The Nassau police department responded that the same statute still barred release of virtually all information, including the file generated by the internal affairs investigation of the events leading up to Bird’s murder.
In contrast, the Nassau County district attorney’s office determined that last year’s legislative action obligated it to release the document after news organizations working with USA Today made a Freedom of Information Law request for a batch of records that turned out to include the file. USA Today then partnered with Newsday.
Suffolk’s police department delayed responding to Newsday’ requests for documents and then asserted that the law required it to produce records only in cases where charges were substantiated against officers.
Hoping to establish that the new statute did, in fact, make police disciplinary broadly available to the public, Newsday filed court actions against both departments. A Nassau state Supreme Court justice last month upheld continued secrecy, as urged by Nassau’s department. Newsday is appealing. Its Suffolk lawsuit is pending.
Under the continuing confidentiality, reporters Paul LaRocco, Sandra Peddie and David M. Schwartz devoted 18 months to investigating the inner workings of the Nassau and Suffolk police department internal affairs bureaus.
Federal lawsuits waged by people who alleged police abuses proved to be a valuable starting point. These court actions required Nassau and Suffolk to produce documents rarely seen outside the two departments. In some of the suits, judges sealed the records; in others, the standard transparency of the courts made public thousands of pages drawn from the departments’ internal files.
The papers provided a guide toward confirming events and understanding why the counties had settled claims, sometimes for millions of dollars. Interviews with those who had been injured and loved ones of those who had been killed helped complete the forthcoming case histories and provided an unprecedented look Inside Internal Affairs.
Through heavily redacted records surrendered under the Freedom of Information Law, Newsday determined that the department settled the disciplinary actions by upholding a single charge for at least 13 officers.
For 10, the charge was failing to “promptly and faithfully perform duties,” a designation that encompasses serious breaches of an officer’s obligation to protect the public. Three were found to have violated department rules. The department blacked out whether it upheld a charge against one officer in a personnel history released to Newsday.
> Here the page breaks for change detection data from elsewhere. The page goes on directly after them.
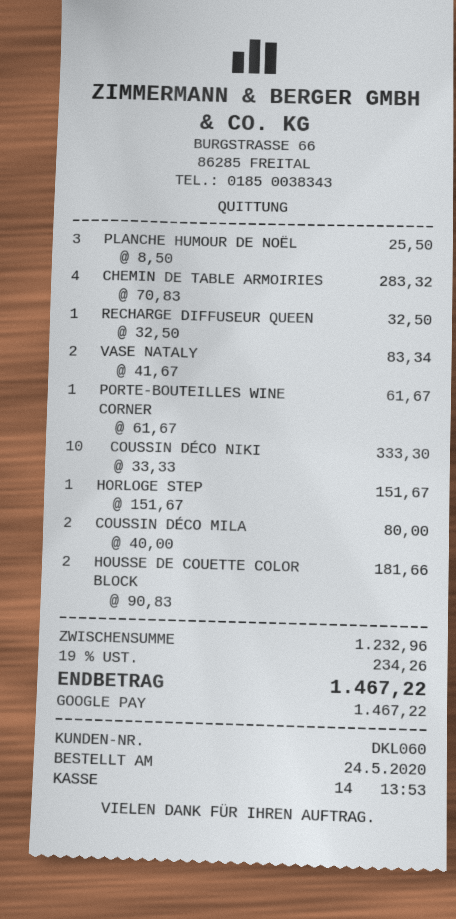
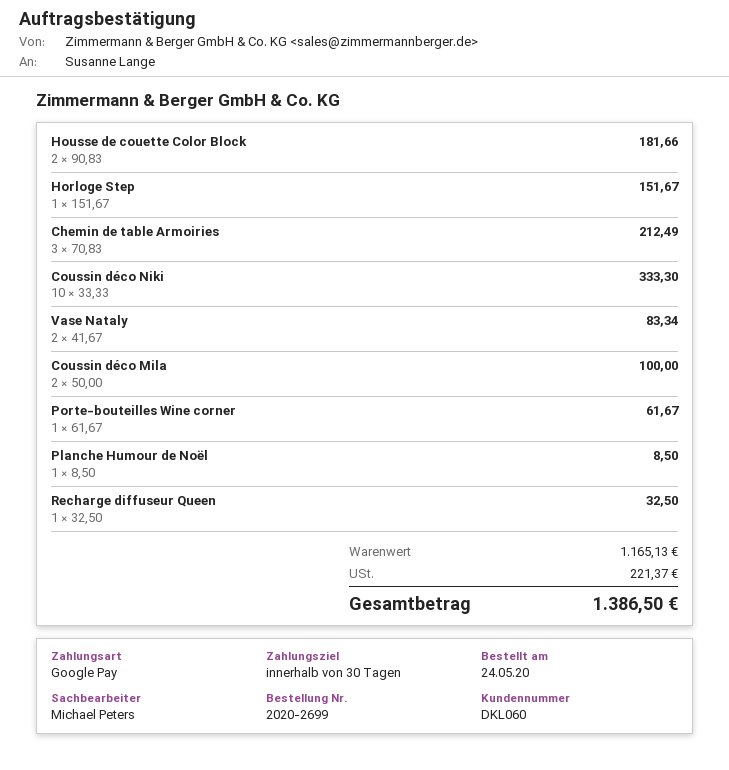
PLANCHE HUMOUR DE NOËL: 3 x 8.50 = 25.50 -> 1 x 8.50 = 8.50
CHEMIN DE TABLE ARMOIRIES: 4 x 70.83 = 283.32 -> 3 x 70.83 = 212.49
COUSSIN DÉCO MILA: 2 x 40.00 = 80.00 -> 2 x 50.00 = 100.00
subtotal: 1232.96 -> 1165.13
tax: 234.26 -> 221.37
total: 1467.22 -> 1386.50

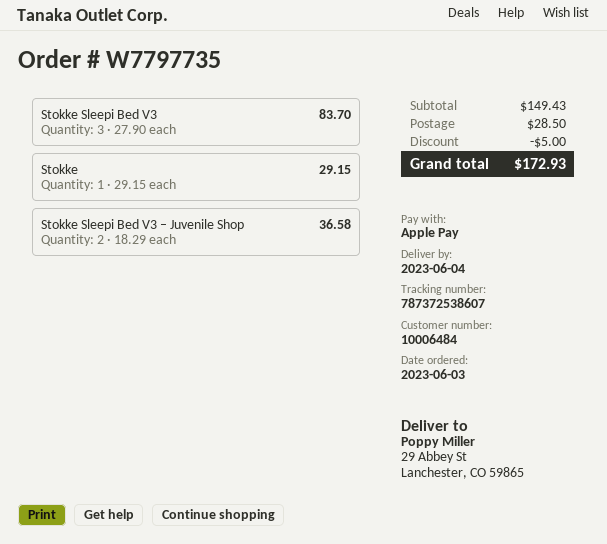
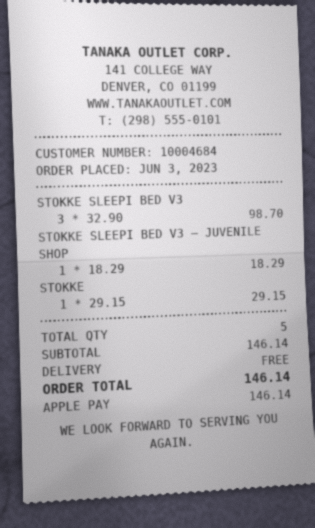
customer number: 10006484 -> 10004684
Stokke Sleepi Bed V3: 3 x 27.90 = 83.70 -> 3 x 32.90 = 98.70
Stokke Sleepi Bed V3 – Juvenile Shop: 2 x 18.29 = 36.58 -> 1 x 18.29 = 18.29
subtotal: 149.43 -> 146.14
discount: 5.00 -> none
shipping: 28.50 -> 0.00
total: 172.93 -> 146.14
That officer, Thomas Shevlin, was elected president of the Nassau Patrolmen’s Benevolent Association in November. His LinkedIn page states that he has also been a PBA delegate. The file describes him as responding to a call from Bird’s family in the same manner as officers whose charges were upheld.
Lawrence Mulvey, who served as police commissioner when Bird was murdered, this year told Newsday why the department stepped down from a total of 46 charges and meted out penalties that he saw as too light: political pressure.
The Nassau Police Benevolent Association, the politically powerful police officers’ union, succeeded in reducing the penalties through then-Nassau County Executive Edward Mangano, he said. Mulvey said that he wanted to suspend some officers for four months but that was rejected.
‘The PBA thought the discipline I had in mind was too harsh.’
Lawrence Mulvey, former Nassau police commissioner“The PBA thought the discipline I had in mind (plea offers) was too harsh and behind the scenes they had Mangano’s ear. The process of negotiating plea agreements lingered and dragged on until I retired,” Mulvey wrote in an email, adding that his frustrations sped up his decision to step down.
“I knew what was going on and it hastened my retirement,” he said.
James Carver, who was PBA president at the time, denied dealing with Mangano. Two high-level police sources said Mangano tried to use the promise of softer discipline to leverage concessions when negotiating the next police contract.
Mangano is appealing a March 2019 conviction on charges of obstruction of justice and lying to FBI agents in connection with a bribery scheme. He declined comment through his attorney, Kevin Keating.
Valdez Cruz murdered Bird on March 19, 2009. Newsday and other media extensively covered the killing, the police department’s admission that it had failed to protect her and Valdez Cruz’s homicide trial, after which he was sentenced to life in prison without parole.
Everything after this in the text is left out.